**WHAT YOU ARE ASKED TO DO**:
Apart from the images, the records below need to be copied exactly.

******************************

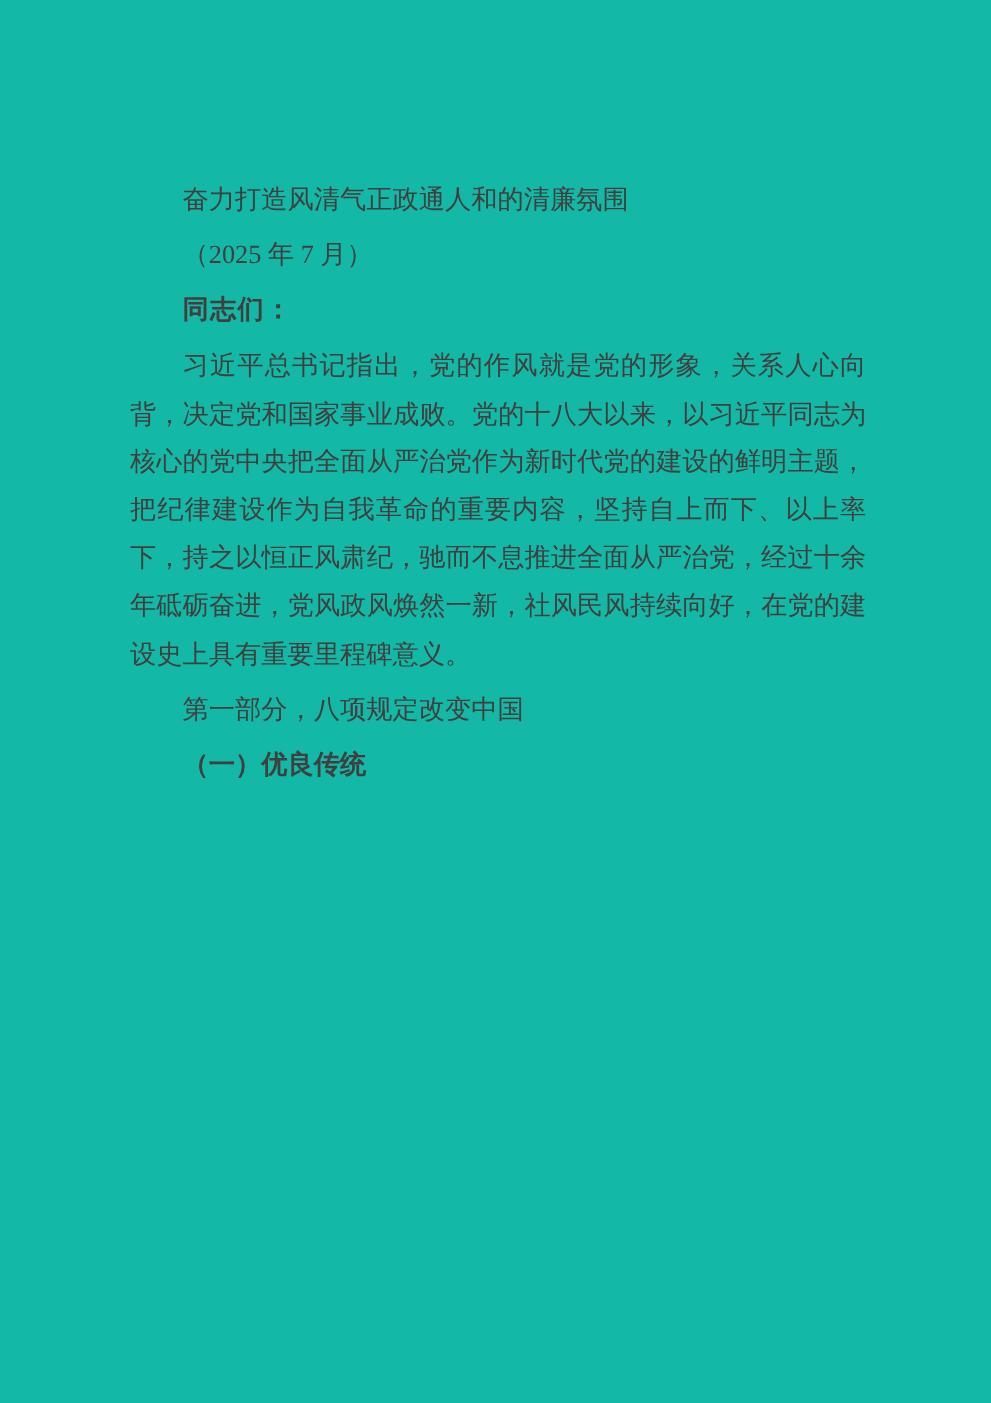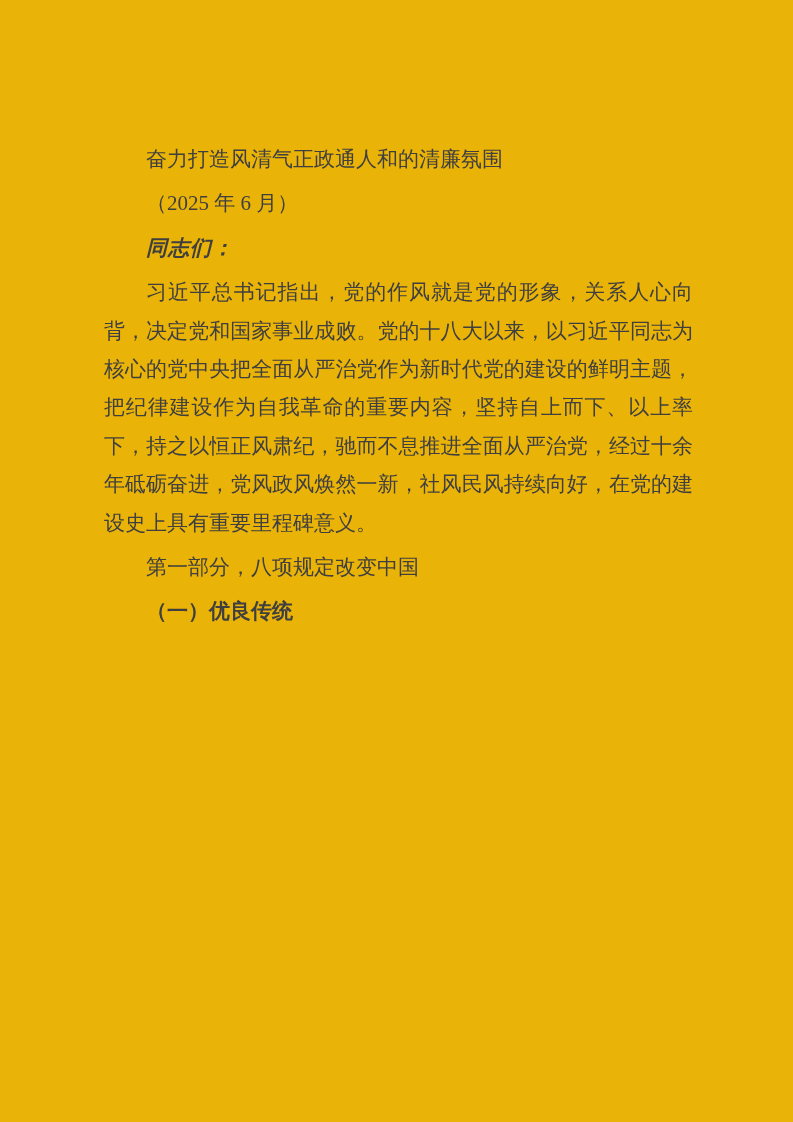--- a/index.html
+++ b/index.html
@@ -6,21 +6,21 @@
     margin: 0;
     padding: 0;
     background: #ffffff;
   }
   .page {
     position: relative;
     width: 793px;
     height: 1122px;
     box-sizing: border-box;
     margin: 0 auto;
-    background: #eab308;
+    background: #14b8a6;
     color: #3f3f3f;
     padding: 140px 100px 0 104px;
     font-family: "Liberation Serif", "DejaVu Serif", serif;
     font-size: 21px;
     line-height: 38.4px;
     overflow: hidden;
   }
   .page p {
     margin: 0 0 6px 0;
     text-indent: 2em;
@@ -30,34 +30,33 @@
   .doc-date,
   .doc-salutation,
   .section-heading,
   .subsection-heading {
     text-align: left;
   }
   .doc-salutation {
     font-family: "Liberation Sans", "DejaVu Sans", sans-serif;
     font-weight: 700;
     letter-spacing: 1px;
-    font-style: italic;
   }
   .subsection-heading {
     font-weight: 700;
     font-family: Liberation Serif, serif;
   }
 </style>
 </head>
 <body>
 
 <div class="page">
   <p class="doc-title">奋力打造风清气正政通人和的清廉氛围</p>
 
-  <p class="doc-date">（2025 年 6 月）</p>
+  <p class="doc-date">（2025 年 7 月）</p>
 
   <p class="doc-salutation">同志们：</p>
 
 
   <p class="doc-paragraph">习近平总书记指出，党的作风就是党的形象，关系人心向背，决定党和国家事业成败。党的十八大以来，以习近平同志为核心的党中央把全面从严治党作为新时代党的建设的鲜明主题，把纪律建设作为自我革命的重要内容，坚持自上而下、以上率下，持之以恒正风肃纪，驰而不息推进全面从严治党，经过十余年砥砺奋进，党风政风焕然一新，社风民风持续向好，在党的建设史上具有重要里程碑意义。</p>
 
   <p class="section-heading">第一部分，八项规定改变中国</p>
 
 
   <p class="subsection-heading">（一）优良传统</p>

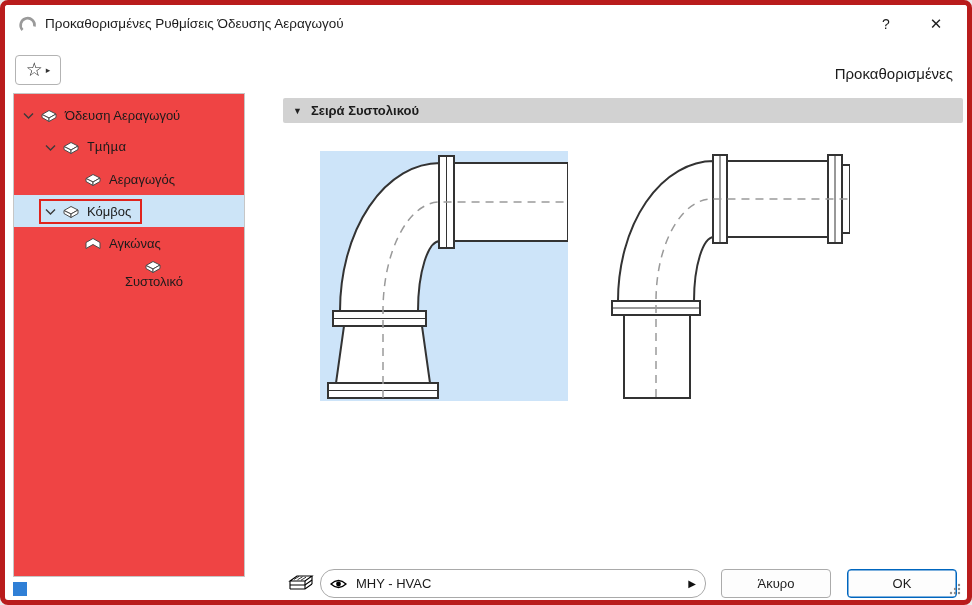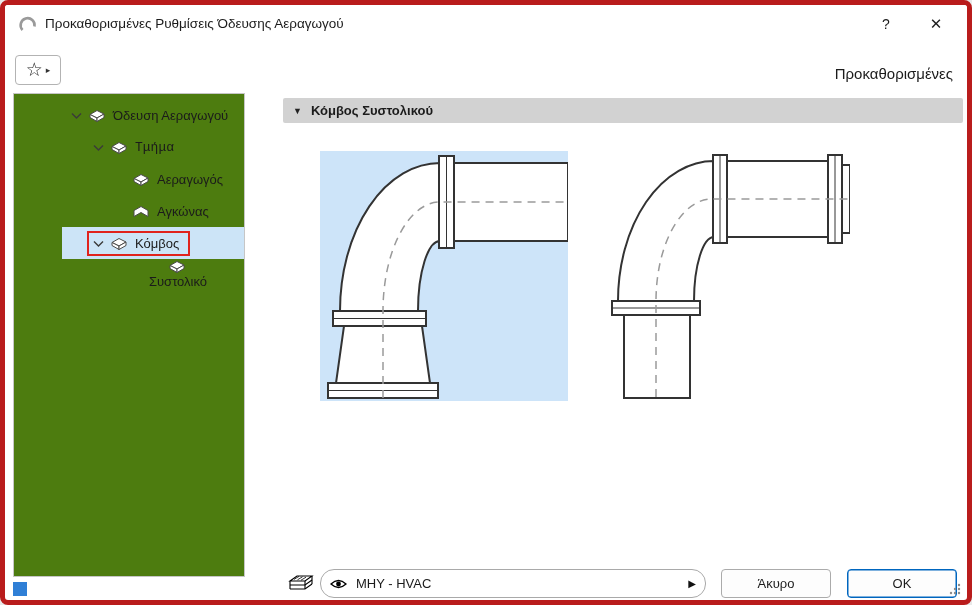--- a/index.html
+++ b/index.html
@@ -14,21 +14,21 @@
   .cap-help{right:58px;}
   .cap-close{right:8px;font-size:15px;}
 
   
   .fav-btn{position:absolute;left:10px;top:50px;width:46px;height:30px;border:1px solid #b3b3b3;border-radius:4px;background:#fff;display:flex;align-items:center;justify-content:center;gap:3px;box-sizing:border-box;}
   .star-glyph{font-size:19px;line-height:1;margin-top:-2px;}
   .flyout-glyph{font-size:9px;color:#333;}
   .fav-label{position:absolute;right:14px;top:60px;font-size:15px;}
 
   
-  .tree-panel{position:absolute;left:8px;top:88px;width:232px;height:484px;border:1px solid #c6c6c6;background:#4d7c0f;box-sizing:border-box;padding-top:5px;overflow:hidden;padding-left:48px;}
+  .tree-panel{position:absolute;left:8px;top:88px;width:232px;height:484px;border:1px solid #c6c6c6;background:#ef4444;box-sizing:border-box;padding-top:5px;overflow:hidden;}
   .tree-row{height:32px;display:flex;align-items:center;font-size:13px;box-sizing:border-box;}
   .tree-row.selected{background:#cce4f7;}
   .chev{width:16px;display:flex;justify-content:center;flex:none;}
   .spacer{width:16px;flex:none;}
   .ticon{margin:0 7px 0 4px;display:flex;flex:none;}
   .tlabel{white-space:nowrap;}
   .red-box{display:flex;align-items:center;border:2px solid #e0231c;padding:3px 9px 3px 1px;margin-left:-3px;background:transparent;}
 
   
   .section-header{position:absolute;left:278px;top:93px;width:680px;height:25px;background:#d2d2d2;border-radius:2px;display:flex;align-items:center;gap:9px;padding-left:10px;box-sizing:border-box;font-size:13px;font-weight:bold;}
@@ -118,63 +118,63 @@
     </div>
 
     <div class="tree-row" style="padding-left:50px;">
       <span class="spacer"></span>
       <span class="ticon">
           <svg width="18" height="15" viewBox="0 0 18 15">
             <use href="#sym-slab"></use>
           </svg>
         </span>
       <span class="tlabel">Αεραγωγός</span>
-    </div>
-
-    <div class="tree-row" style="padding-left:50px;">
-      <span class="spacer"></span>
-      <span class="ticon">
-          <svg width="18" height="15" viewBox="0 0 18 15">
-            <use href="#sym-elbowbox"></use>
-          </svg>
-        </span>
-      <span class="tlabel">Αγκώνας</span>
     </div>
 
     <div class="tree-row selected" style="padding-left:28px;">
       <span class="red-box">
         <span class="chev">
             <svg width="13" height="13" viewBox="0 0 13 13">
               <use href="#sym-chevron"></use>
             </svg>
           </span>
         <span class="ticon">
             <svg width="18" height="15" viewBox="0 0 18 15">
               <use href="#sym-slab"></use>
             </svg>
           </span>
         <span class="tlabel">Κόμβος</span>
       </span>
     </div>
 
+    <div class="tree-row" style="padding-left:50px;">
+      <span class="spacer"></span>
+      <span class="ticon">
+          <svg width="18" height="15" viewBox="0 0 18 15">
+            <use href="#sym-elbowbox"></use>
+          </svg>
+        </span>
+      <span class="tlabel">Αγκώνας</span>
+    </div>
+
     <div class="tree-row" style="padding-left:50px;flex-direction:column;">
       <span class="spacer"></span>
       <span class="ticon">
           <svg width="18" height="15" viewBox="0 0 18 15">
             <use href="#sym-slab"></use>
           </svg>
         </span>
       <span class="tlabel">Συστολικό</span>
     </div>
 
   </div>
 
   <div class="section-header">
     <span class="collapse-glyph">▼</span>
-    <span>Κόμβος Συστολικού</span>
+    <span>Σειρά Συστολικού</span>
   </div>
 
   <div class="preview selected" id="preview-1">
     <svg width="248" height="250" viewBox="0 0 248 250">
       <path d="M 20 160 A 100 148 0 0 1 120 12 L 120 90 A 22 70 0 0 0 98 160 Z" fill="#fff" stroke="#333" stroke-width="2"></path>
       <rect x="132" y="12" width="116" height="78" fill="#fff" stroke="#333" stroke-width="2"></rect>
       <path d="M 24 175 L 102 175 L 110 232 L 16 232 Z" fill="#fff" stroke="#333" stroke-width="2"></path>
       <rect x="119" y="5" width="15" height="92" fill="#fff" stroke="#333" stroke-width="2"></rect>
       <line x1="126.5" y1="5" x2="126.5" y2="97" stroke="#333" stroke-width="1"></line>
       <rect x="13" y="160" width="93" height="15" fill="#fff" stroke="#333" stroke-width="2"></rect>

******************************

**SOLUTION TO THE PROBLEM**:
--- a/index.html
+++ b/index.html
@@ -6,21 +6,21 @@
     margin: 0;
     padding: 0;
     background: #ffffff;
   }
   .page {
     position: relative;
     width: 793px;
     height: 1122px;
     box-sizing: border-box;
     margin: 0 auto;
-    background: #eab308;
+    background: #14b8a6;
     color: #3f3f3f;
     padding: 140px 100px 0 104px;
     font-family: "Liberation Serif", "DejaVu Serif", serif;
     font-size: 21px;
     line-height: 38.4px;
     overflow: hidden;
   }
   .page p {
     margin: 0 0 6px 0;
     text-indent: 2em;
@@ -30,34 +30,33 @@
   .doc-date,
   .doc-salutation,
   .section-heading,
   .subsection-heading {
     text-align: left;
   }
   .doc-salutation {
     font-family: "Liberation Sans", "DejaVu Sans", sans-serif;
     font-weight: 700;
     letter-spacing: 1px;
-    font-style: italic;
   }
   .subsection-heading {
     font-weight: 700;
     font-family: Liberation Serif, serif;
   }
 </style>
 </head>
 <body>
 
 <div class="page">
   <p class="doc-title">奋力打造风清气正政通人和的清廉氛围</p>
 
-  <p class="doc-date">（2025 年 6 月）</p>
+  <p class="doc-date">（2025 年 7 月）</p>
 
   <p class="doc-salutation">同志们：</p>
 
 
   <p class="doc-paragraph">习近平总书记指出，党的作风就是党的形象，关系人心向背，决定党和国家事业成败。党的十八大以来，以习近平同志为核心的党中央把全面从严治党作为新时代党的建设的鲜明主题，把纪律建设作为自我革命的重要内容，坚持自上而下、以上率下，持之以恒正风肃纪，驰而不息推进全面从严治党，经过十余年砥砺奋进，党风政风焕然一新，社风民风持续向好，在党的建设史上具有重要里程碑意义。</p>
 
   <p class="section-heading">第一部分，八项规定改变中国</p>
 
 
   <p class="subsection-heading">（一）优良传统</p>

--- a/index.html
+++ b/index.html
@@ -14,21 +14,21 @@
   .cap-help{right:58px;}
   .cap-close{right:8px;font-size:15px;}
 
   
   .fav-btn{position:absolute;left:10px;top:50px;width:46px;height:30px;border:1px solid #b3b3b3;border-radius:4px;background:#fff;display:flex;align-items:center;justify-content:center;gap:3px;box-sizing:border-box;}
   .star-glyph{font-size:19px;line-height:1;margin-top:-2px;}
   .flyout-glyph{font-size:9px;color:#333;}
   .fav-label{position:absolute;right:14px;top:60px;font-size:15px;}
 
   
-  .tree-panel{position:absolute;left:8px;top:88px;width:232px;height:484px;border:1px solid #c6c6c6;background:#4d7c0f;box-sizing:border-box;padding-top:5px;overflow:hidden;padding-left:48px;}
+  .tree-panel{position:absolute;left:8px;top:88px;width:232px;height:484px;border:1px solid #c6c6c6;background:#ef4444;box-sizing:border-box;padding-top:5px;overflow:hidden;}
   .tree-row{height:32px;display:flex;align-items:center;font-size:13px;box-sizing:border-box;}
   .tree-row.selected{background:#cce4f7;}
   .chev{width:16px;display:flex;justify-content:center;flex:none;}
   .spacer{width:16px;flex:none;}
   .ticon{margin:0 7px 0 4px;display:flex;flex:none;}
   .tlabel{white-space:nowrap;}
   .red-box{display:flex;align-items:center;border:2px solid #e0231c;padding:3px 9px 3px 1px;margin-left:-3px;background:transparent;}
 
   
   .section-header{position:absolute;left:278px;top:93px;width:680px;height:25px;background:#d2d2d2;border-radius:2px;display:flex;align-items:center;gap:9px;padding-left:10px;box-sizing:border-box;font-size:13px;font-weight:bold;}
@@ -118,63 +118,63 @@
     </div>
 
     <div class="tree-row" style="padding-left:50px;">
       <span class="spacer"></span>
       <span class="ticon">
           <svg width="18" height="15" viewBox="0 0 18 15">
             <use href="#sym-slab"></use>
           </svg>
         </span>
       <span class="tlabel">Αεραγωγός</span>
-    </div>
-
-    <div class="tree-row" style="padding-left:50px;">
-      <span class="spacer"></span>
-      <span class="ticon">
-          <svg width="18" height="15" viewBox="0 0 18 15">
-            <use href="#sym-elbowbox"></use>
-          </svg>
-        </span>
-      <span class="tlabel">Αγκώνας</span>
     </div>
 
     <div class="tree-row selected" style="padding-left:28px;">
       <span class="red-box">
         <span class="chev">
             <svg width="13" height="13" viewBox="0 0 13 13">
               <use href="#sym-chevron"></use>
             </svg>
           </span>
         <span class="ticon">
             <svg width="18" height="15" viewBox="0 0 18 15">
               <use href="#sym-slab"></use>
             </svg>
           </span>
         <span class="tlabel">Κόμβος</span>
       </span>
     </div>
 
+    <div class="tree-row" style="padding-left:50px;">
+      <span class="spacer"></span>
+      <span class="ticon">
+          <svg width="18" height="15" viewBox="0 0 18 15">
+            <use href="#sym-elbowbox"></use>
+          </svg>
+        </span>
+      <span class="tlabel">Αγκώνας</span>
+    </div>
+
     <div class="tree-row" style="padding-left:50px;flex-direction:column;">
       <span class="spacer"></span>
       <span class="ticon">
           <svg width="18" height="15" viewBox="0 0 18 15">
             <use href="#sym-slab"></use>
           </svg>
         </span>
       <span class="tlabel">Συστολικό</span>
     </div>
 
   </div>
 
   <div class="section-header">
     <span class="collapse-glyph">▼</span>
-    <span>Κόμβος Συστολικού</span>
+    <span>Σειρά Συστολικού</span>
   </div>
 
   <div class="preview selected" id="preview-1">
     <svg width="248" height="250" viewBox="0 0 248 250">
       <path d="M 20 160 A 100 148 0 0 1 120 12 L 120 90 A 22 70 0 0 0 98 160 Z" fill="#fff" stroke="#333" stroke-width="2"></path>
       <rect x="132" y="12" width="116" height="78" fill="#fff" stroke="#333" stroke-width="2"></rect>
       <path d="M 24 175 L 102 175 L 110 232 L 16 232 Z" fill="#fff" stroke="#333" stroke-width="2"></path>
       <rect x="119" y="5" width="15" height="92" fill="#fff" stroke="#333" stroke-width="2"></rect>
       <line x1="126.5" y1="5" x2="126.5" y2="97" stroke="#333" stroke-width="1"></line>
       <rect x="13" y="160" width="93" height="15" fill="#fff" stroke="#333" stroke-width="2"></rect>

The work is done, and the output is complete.